Arrow is a Comicbook TV adaptation of the Green Arrow stories. It stars Steven Amell, Katie Cassidy, and David Ramsey, and was created by Greg Berlanti. Arrow Season 4, follows The Green Arrow and his team as they fight a menace unlike any they have faced before in the form of Damian Dahrk. A sorcerer with a cult intent on world destruction.

UNDER THE LENS: SERIALIZED AND VILLAIN

Serialized: While the season had some very memorable episodes it also suffered from the writers attempting to turn the season from a superhero procedural into a sterilized drama. While the previous seasons did not reveal the main storyline until almost halfway through the season, season 4 began by introducing the main villain and having a big throw down with him and Oliver.

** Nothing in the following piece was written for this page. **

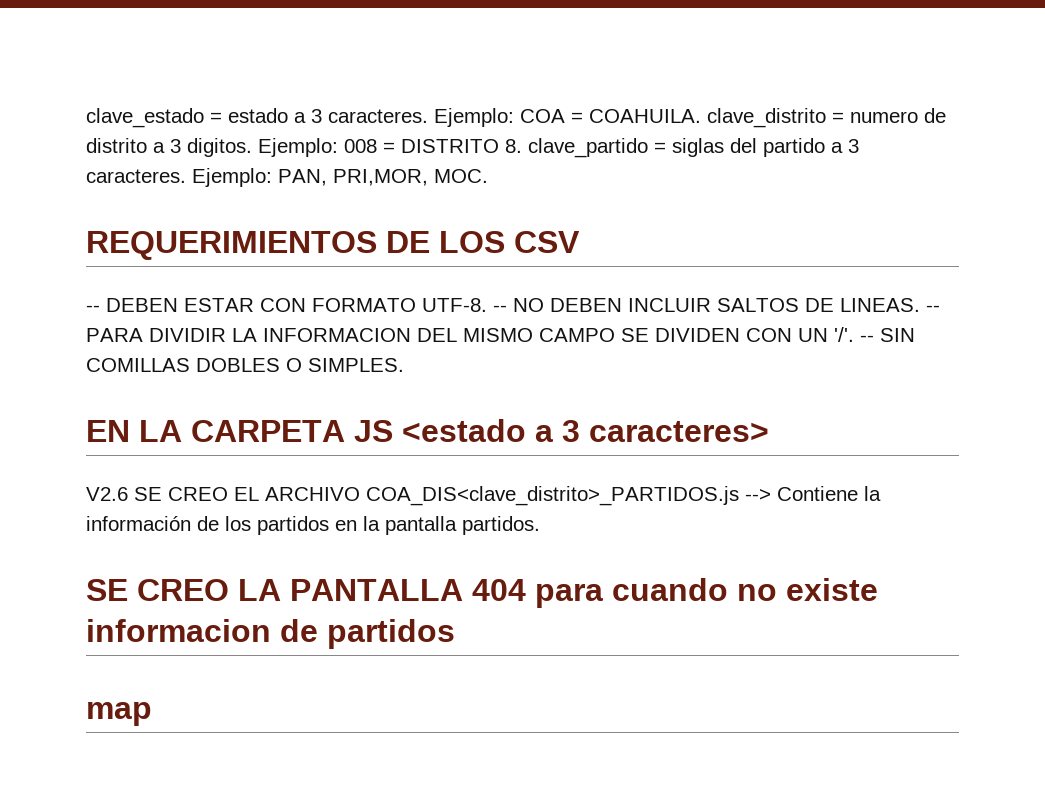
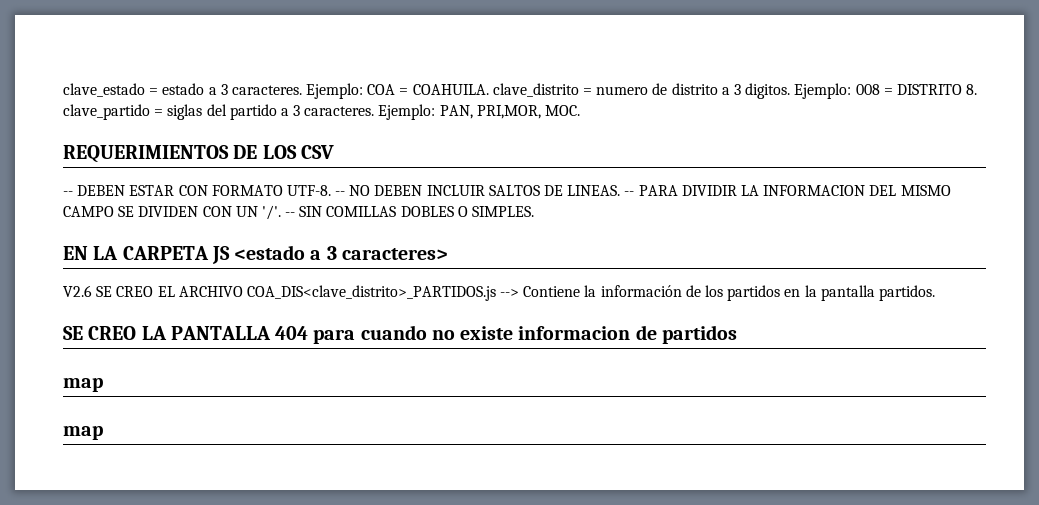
  SE CREO LA PANTALLA 404 para cuando no existe informacion de partidos
+ map

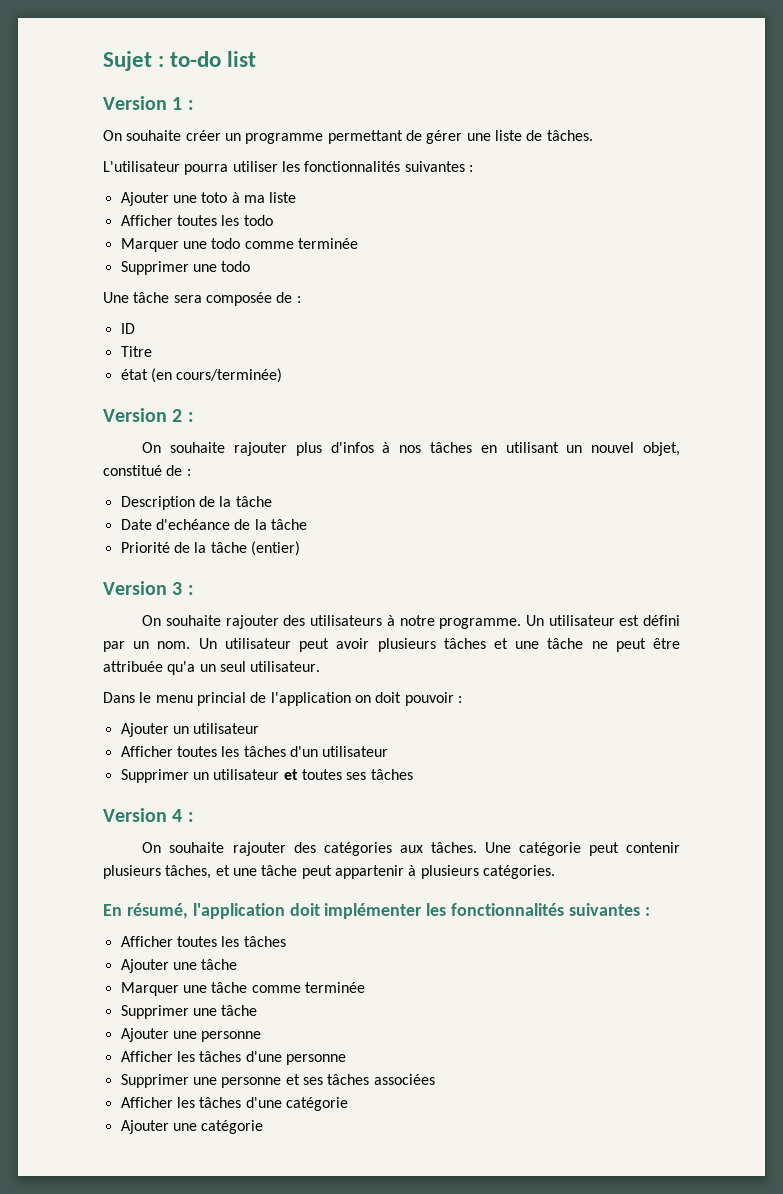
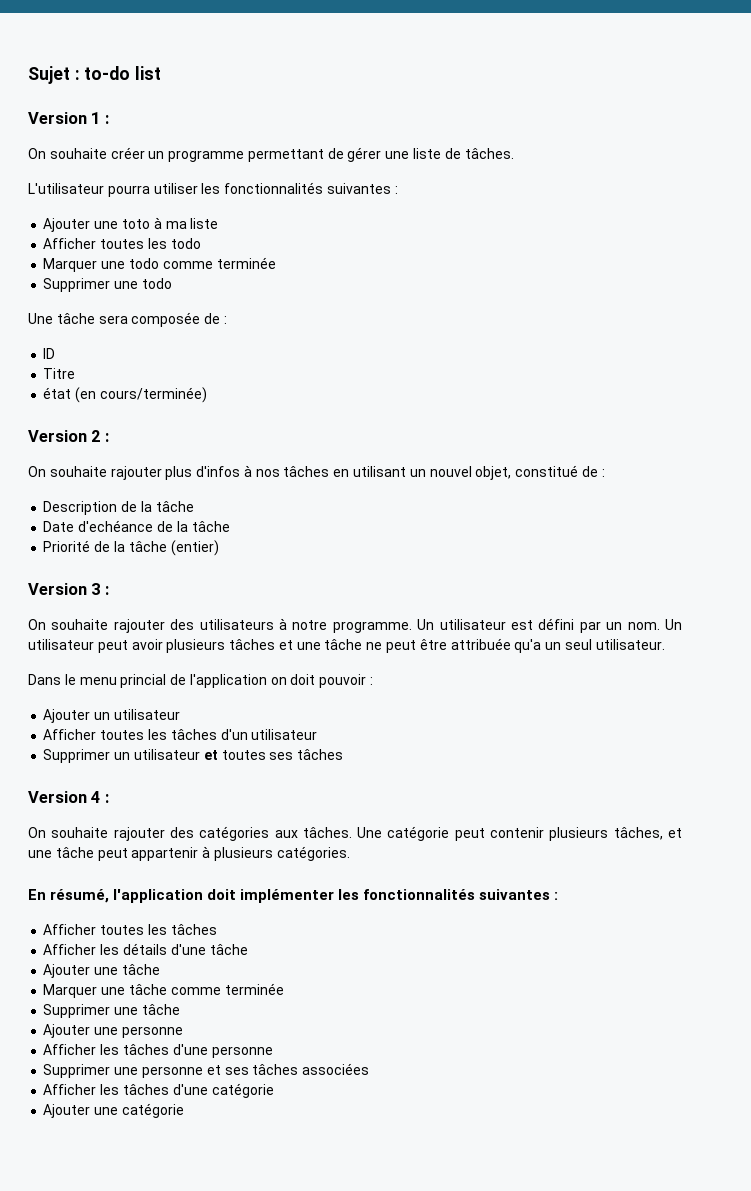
+ Afficher les détails d'une tâche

This in itself is not a problem, what became the issue over the course of the season was that the writers tried to find ways to work the main villain into all the storylines throughout the season. This caused a bit of fatigue seeing team Arrow fight the same “ghosts” every episode. That being said season 4 handled some story arches very well. The story arc’s involving Lonnie Machin aka Anarky were very well done, and flowed in and out with the H.I.V.E storyline in a way that felt natural.

Villain: Comic books are all about villains, without bad guys who would be the ones to hold our heroes to a high standard. Arrow has over the years had some very memorable villains Malcolm Merlyn (John Barryman) Slade Wilson (Manu Bennet) Ra’s al Ghul (Matt Nable) and lastly, Damian Dahrk (Neal McDonougn) While some have been better than others, they have all been the lynchpins for their perspective seasons.

When it comes to McDonough there has been no better on Arrow, he simply chews the scenery in every scene he is in. His character is all at once psychopathic and hilarious, killing someone one second and then cracking a joke the next. He gets great lines and even better fight choreography, over all he was a fantastic villain. Sadly it is terrible that such a wonderful interpretation of a bad guy has to make do with a perfectly horrible villain plot. The plot involves Dhark obliterating the world in a nuclear holocaust, preserving himself and his followers in an “Ark” under Star city. Arrow has always had the season’s finale involving a city leveling event.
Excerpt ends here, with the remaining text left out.